Construct a DistributionPackage from a Link on a project page.

Parameters
  • link (Link) – a link parsed from a project page

  • project_hint (Optional[str]) – Optionally, the expected value for the project name (usually the name of the project page on which the link was found). The name does not need to be normalized.

Return type

DistributionPackage

pypi_simple.PYPI_SIMPLE_ENDPOINT: str = 'https://pypi.org/simple/'

The base URL for PyPI’s simple API

pypi_simple.SUPPORTED_REPOSITORY_VERSION: str = '1.0'

The maximum supported simple repository version (See PEP 629)

exception pypi_simple.UnsupportedRepoVersionError(declared_version: str, supported_version: str)[source]

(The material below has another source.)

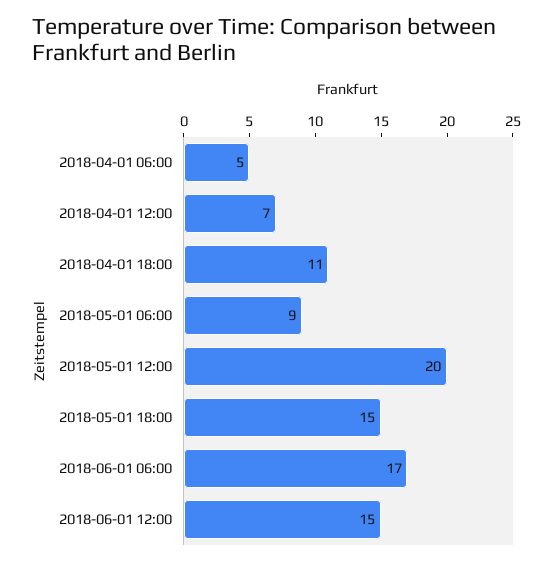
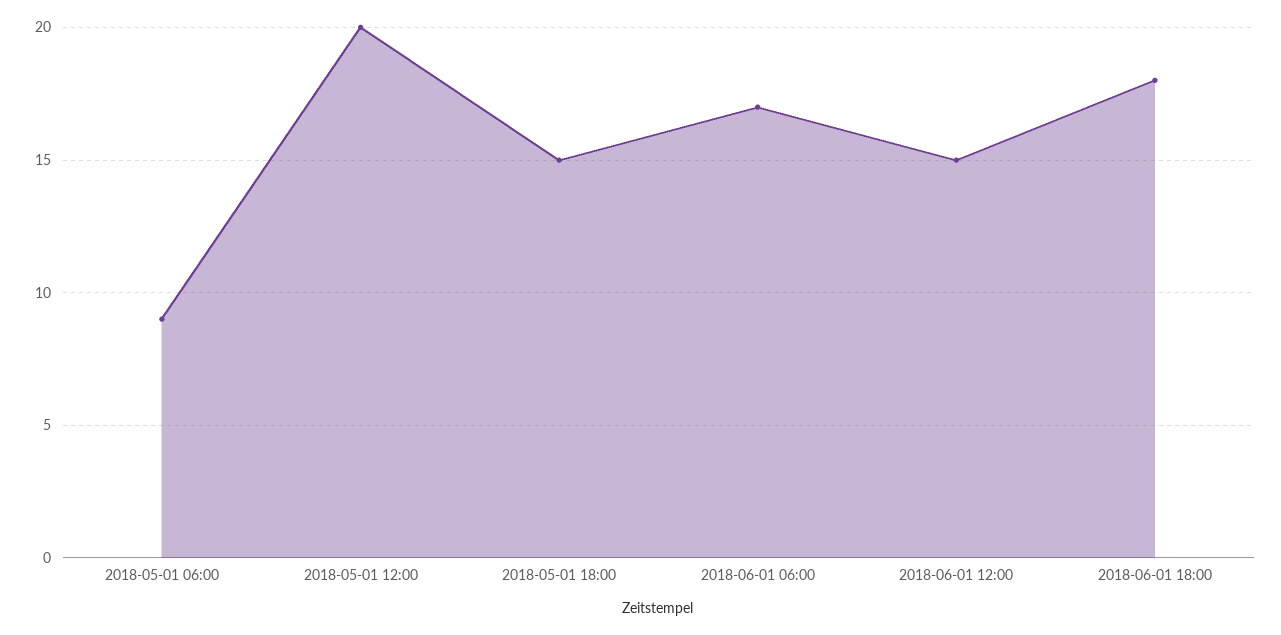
2018-04-01 06:00: 5 -> none
2018-04-01 12:00: 7 -> none
2018-04-01 18:00: 11 -> none
2018-06-01 18:00: none -> 18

Raised upon encountering a simple repository whose repository version (PEP 629) has a greater major component than the maximum supported repository version (SUPPORTED_REPOSITORY_VERSION)

declared_version: str

The version of the simple repository

supported_version: str

The maximum repository version that we support

Low-Level Utilities

Parsing Simple Repository Pages

pypi_simple.parse_repo_index_page(html: Union[str, bytes], from_encoding: Optional[str] = None)pypi_simple.classes.IndexPage[source]

New in version 0.7.0.

Parse an index/root page from a simple repository into an IndexPage. Note that the last_serial attribute will be None.

Parameters
  • html (str or bytes) – the HTML to parse

  • from_encoding (Optional[str]) – an optional hint to Beautiful Soup as to the encoding of html when it is bytes (usually the charset parameter of the response’s Content-Type header)

Return type

IndexPage

Raises

UnsupportedRepoVersionError – if the repository version has a greater major component than the supported repository version

pypi_simple.parse_repo_index_response(r: requests.models.Response)pypi_simple.classes.IndexPage[source]

New in version 0.7.0.

Parse an index page from a requests.Response returned from a (non-streaming) request to a simple repository, and return an IndexPage.

Parameters

r (requests.Response) – the response object to parse

Return type

IndexPage

Raises

UnsupportedRepoVersionError – if the repository version has a greater major component than the supported repository version

pypi_simple.parse_repo_project_page(project: str, html: Union[str, bytes], base_url: Optional[str] = None, from_encoding: Optional[str] = None)pypi_simple.classes.ProjectPage[source]

New in version 0.7.0.

Parse a project page from a simple repository into a ProjectPage. Note that the last_serial attribute will be None.

Parameters
  • project (str) – The name of the project whose page is being parsed

  • html (str or bytes) – the HTML to parse

  • base_url (Optional[str]) – an optional URL to join to the front of the packages’ URLs (usually the URL of the page being parsed)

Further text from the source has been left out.